My life is filled with so many wonderful smaller things ... stuff I overlook all the time. Like the trees as they change to brilliant colors in the fall. Who looks at the single leaf?
If left unchecked, I would focus on only the big stuff of life - big fun, big loses, big achievements, big hurts, big happiness ... missing all the little stuff ... the little stuff that actually fills my life.
I once owned a book called Wherever You Go, There You Are: Mindfulness Meditation in Everyday Life by Jon Kabat-Zinn. It has one of those glitzy titles ... one meant to catch the casual shopper. And it caught me, but it does have a great message. I can't find the book now, but I remember the first time I read it. I thought, "Wow, great idea, slowing down the pace of your life, paying attention to the everyday activities, enjoying the moment, focusing on the now." And then, of course, in one of my fits of cleaning I pitched the book. I wish I hadn't. Now I have to get another copy.
I know can find happiness, satisfaction, contentment in the everyday activities of living if I focus on the everyday things that give me happiness and satisfaction and contentment. I did alittle of that focusing during "beach week" ... the week when my family went to the Outer Banks and I remained home. In previous years I ruminated for a whole week on what I was missing - the whole darn week!! This time I focused on my walks, on my visit with friends, on my knitting group, on Tai Chi, on my cats who were thrilled with my undivided attentions. Yes, I still missed my family, and the grand dogs, and the missed the fun of the sand and the ocean, but I was able to live with what I had rather than what I didn't. I focused on the smaller contentments rather than the big missed vacation. It was a happier week.

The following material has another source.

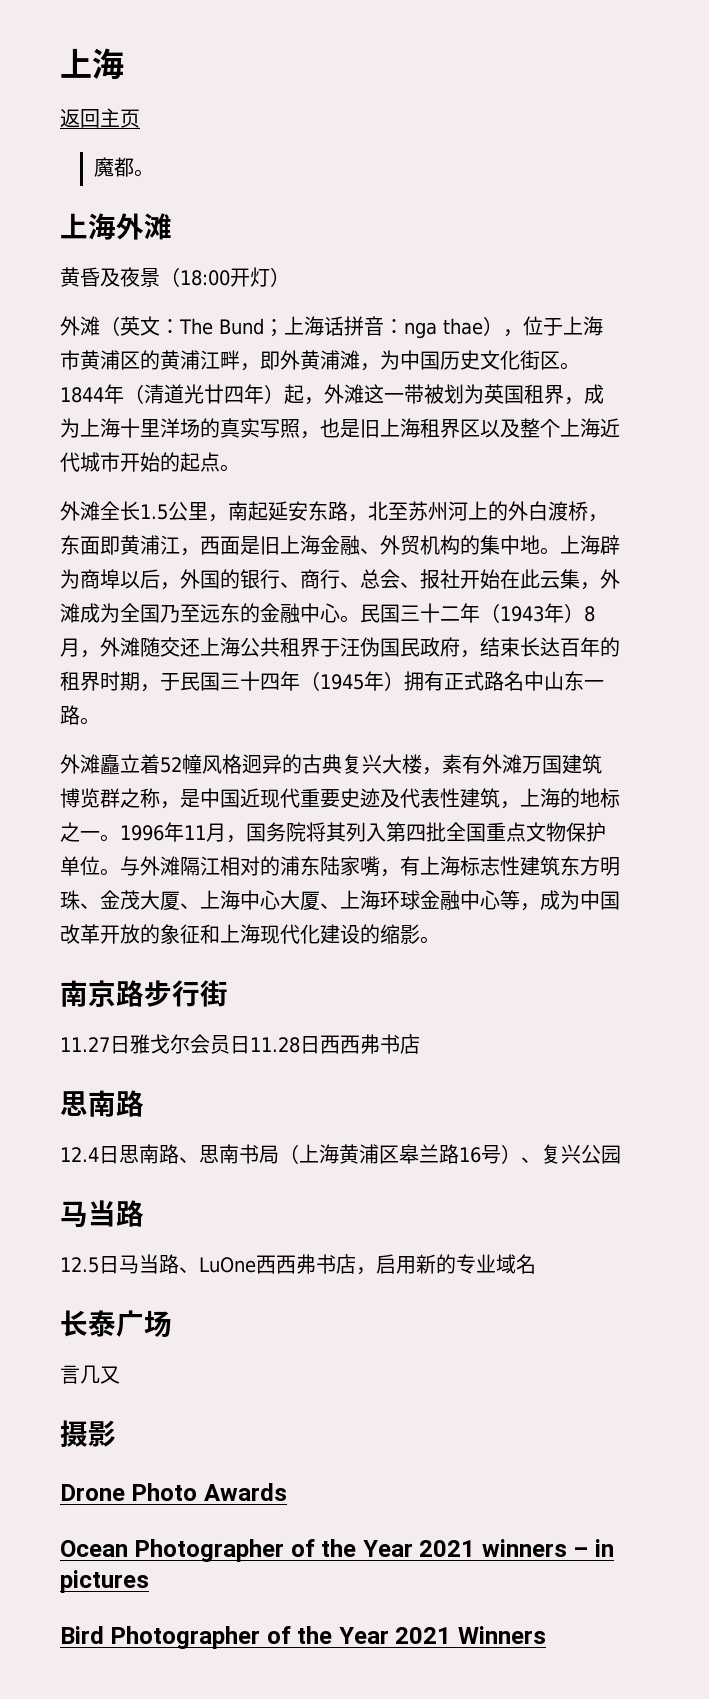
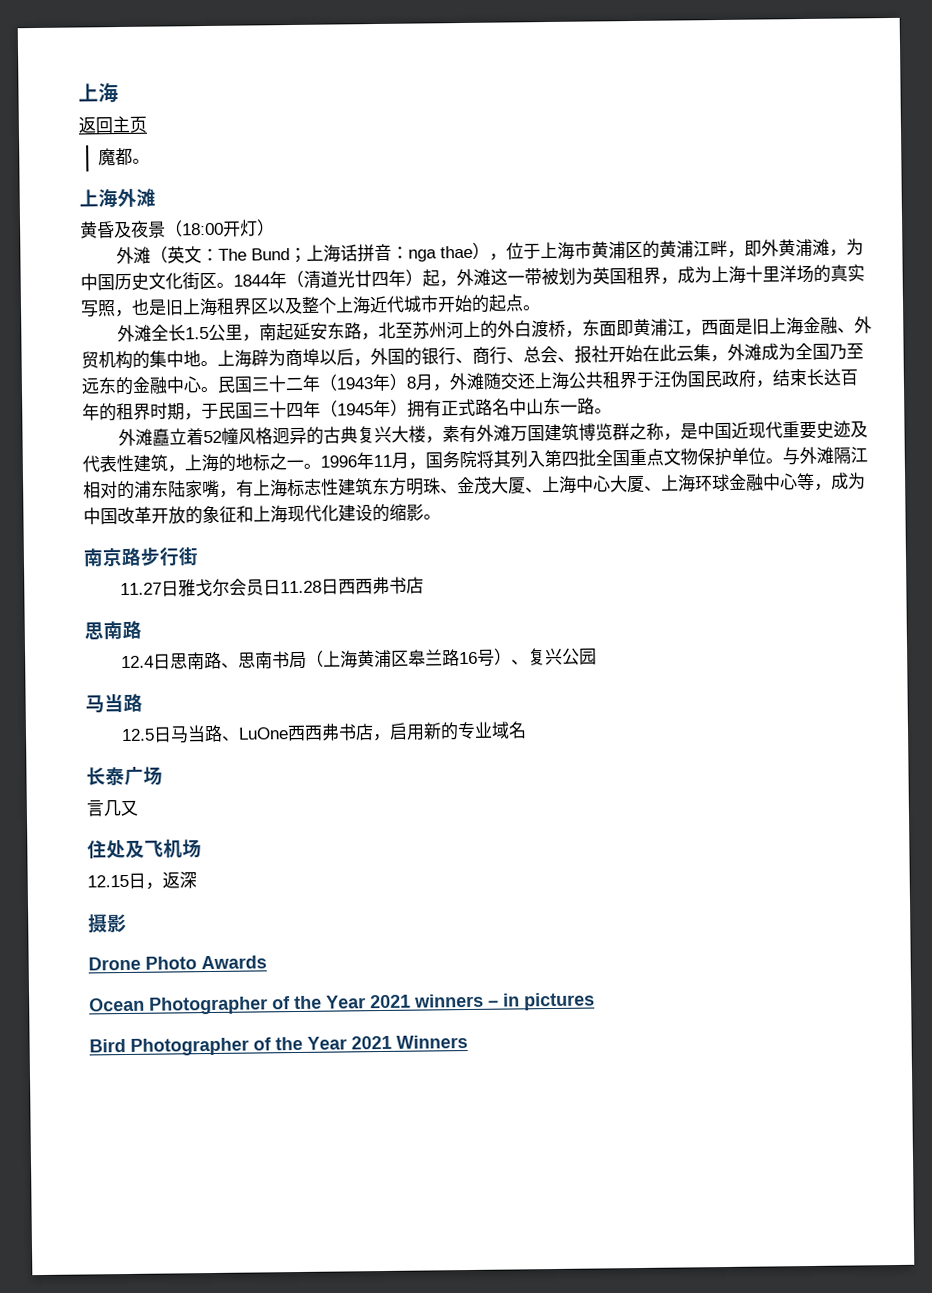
+ 住处及飞机场
+ 12.15日，返深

The challenge is how to apply that focus to the whole of my life - not just one week.
Writing this blog has helped me see the daily events in my life differently. Walking, pets, hobbies, writing! I had a huge response to my posting on feeding the wild birds and the squirrels. Birds and squirrels are such a small part of my life, but when I think back on it - focus on it, I realize they are so much more. They have provided endless hours of entertainment for my 2 cats and my mom. I can't tell you how many times my mom says "oh, look at the red bird" - like it is the first time she has seen it instead of the tenth time. And the cats think of my deck slider as "TV for Cats". They love staring down the squirrels (and everyone is pretty brave with solid glass between them). And I have learned so much about the kinds of birds that reside in my neighborhood. I have identified almost 20 so far. And writing about my experiences was great fun and seemed to provide entertainment to others. A small thing that was bigger than I thought.

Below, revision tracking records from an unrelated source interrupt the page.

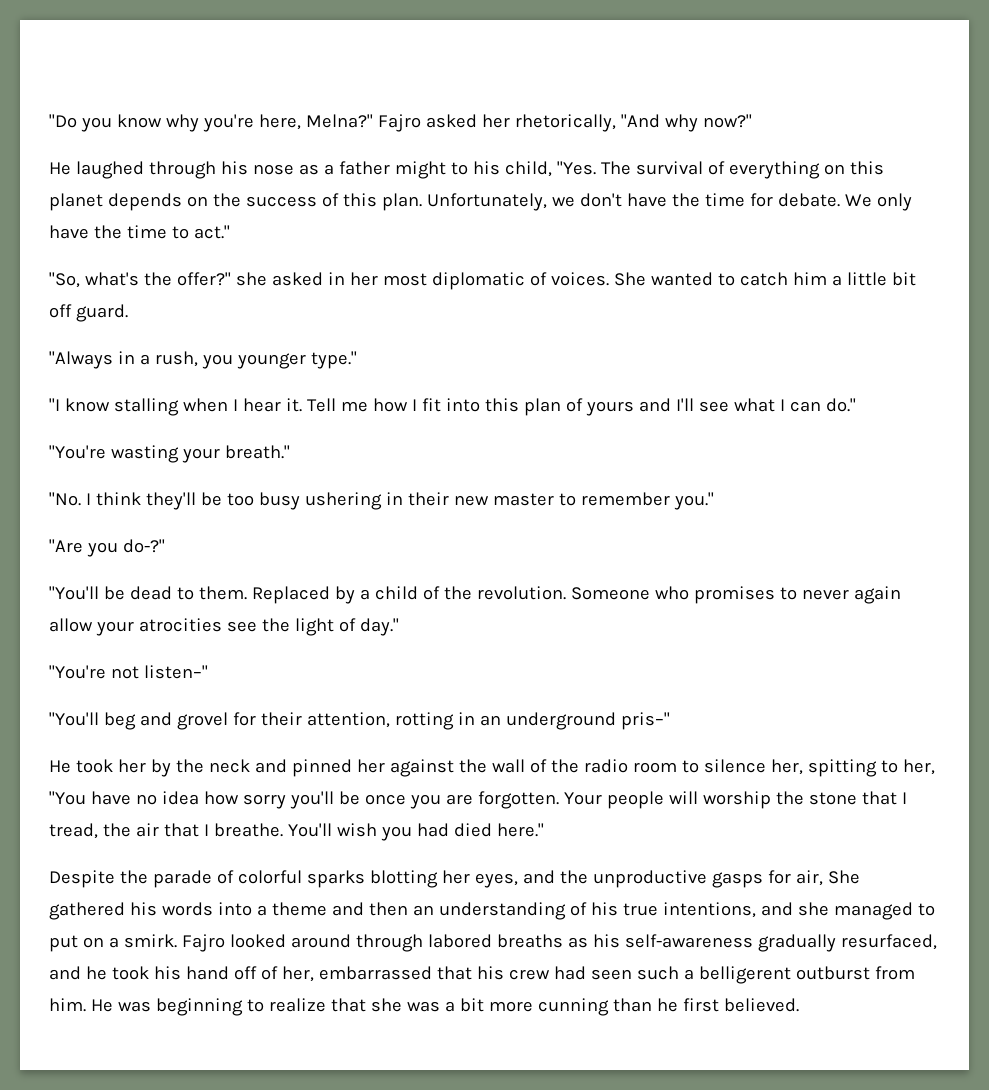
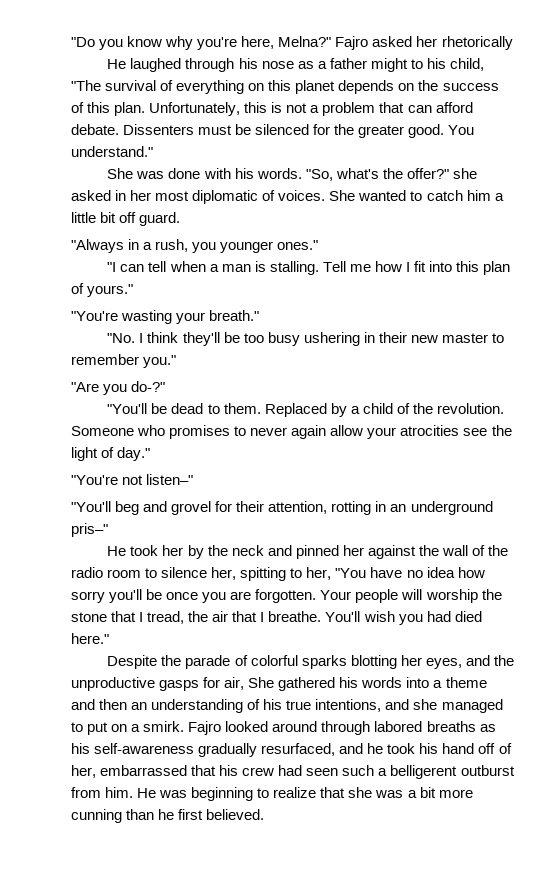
- Fajro asked her rhetorically, "And why now?"
+ Fajro asked her rhetorically
- He laughed through his nose as a father might to his child, "Yes. The survival of everything on this planet depends on the success of this plan.
+ He laughed through his nose as a father might to his child, "The survival of everything on this planet depends on the success of this plan.
- Unfortunately, we don't have the time for debate. We only have the time to act."
- "So, what's the offer?" she asked in her most diplomatic of voices.
+ Unfortunately, this is not a problem that can afford debate. Dissenters must be silenced for the greater good. You understand."
+ She was done with his words. "So, what's the offer?" she asked in her most diplomatic of voices.
- "Always in a rush, you younger type."
+ "Always in a rush, you younger ones."
- "I know stalling when I hear it.
+ "I can tell when a man is stalling.
- Tell me how I fit into this plan of yours and I'll see what I can do."
+ Tell me how I fit into this plan of yours."

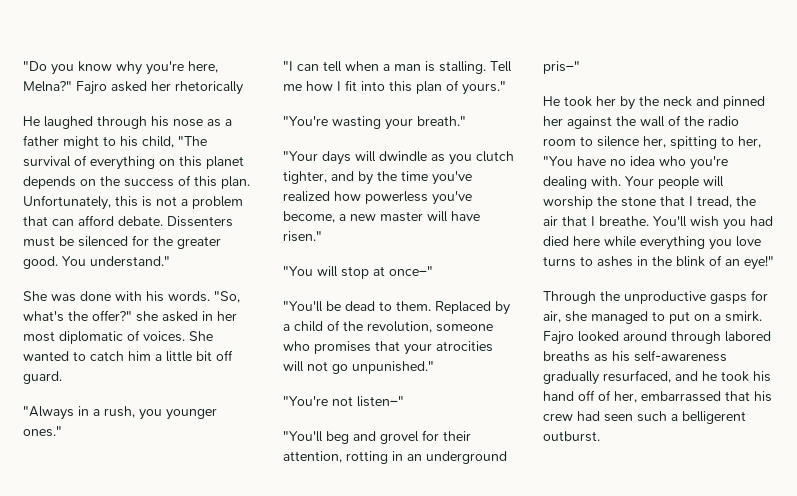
- "No. I think they'll be too busy ushering in their new master to remember you."
- "Are you do-?"
+ "Your days will dwindle as you clutch tighter, and by the time you've realized how powerless you've become, a new master will have risen."
+ "You will stop at once–"
- Replaced by a child of the revolution. Someone who promises to never again allow your atrocities see the light of day."
+ Replaced by a child of the revolution, someone who promises that your atrocities will not go unpunished."
- He took her by the neck and pinned her against the wall of the radio room to silence her, spitting to her, "You have no idea how sorry you'll be once you are forgotten.
+ He took her by the neck and pinned her against the wall of the radio room to silence her, spitting to her, "You have no idea who you're dealing with.
- You'll wish you had died here."
- Despite the parade of colorful sparks blotting her eyes, and the unproductive gasps for air, She gathered his words into a theme and then an understanding of his true intentions, and she managed to put on a smirk.
+ You'll wish you had died here while everything you love turns to ashes in the blink of an eye!"
+ Through the unproductive gasps for air, she managed to put on a smirk.
- Fajro looked around through labored breaths as his self-awareness gradually resurfaced, and he took his hand off of her, embarrassed that his crew had seen such a belligerent outburst from him. He was beginning to realize that she was a bit more cunning than he first believed.
+ Fajro looked around through labored breaths as his self-awareness gradually resurfaced, and he took his hand off of her, embarrassed that his crew had seen such a belligerent outburst.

And then there are the things in life that are minimized and overlooked, but are huge when they are at risk of being taken away ... like vision and reading. In a previous posting about reading more, I commented on my husband's reduced vision. Certainly neither one of us ever thought for a moment that one of us would loose the ability to read. Reading is like breathing, after all. You just do it. You were lucky enough to be given the gift of reading as a child, you've done it all your life, you assume because you can do it now you will always be able to do it. It becomes minimized over time compared with the other things in your life. And so you forget to appreciate it, to view it as important, to see it as an immensely vital part of your daily living.
It is small.
Until you don't have it.
Small stuff ... appreciate it!
2 comments:
Great post! Amen!
I truly try to do that.
Someone once said, Enjoy the little things, for one day you may realize that they were the big things.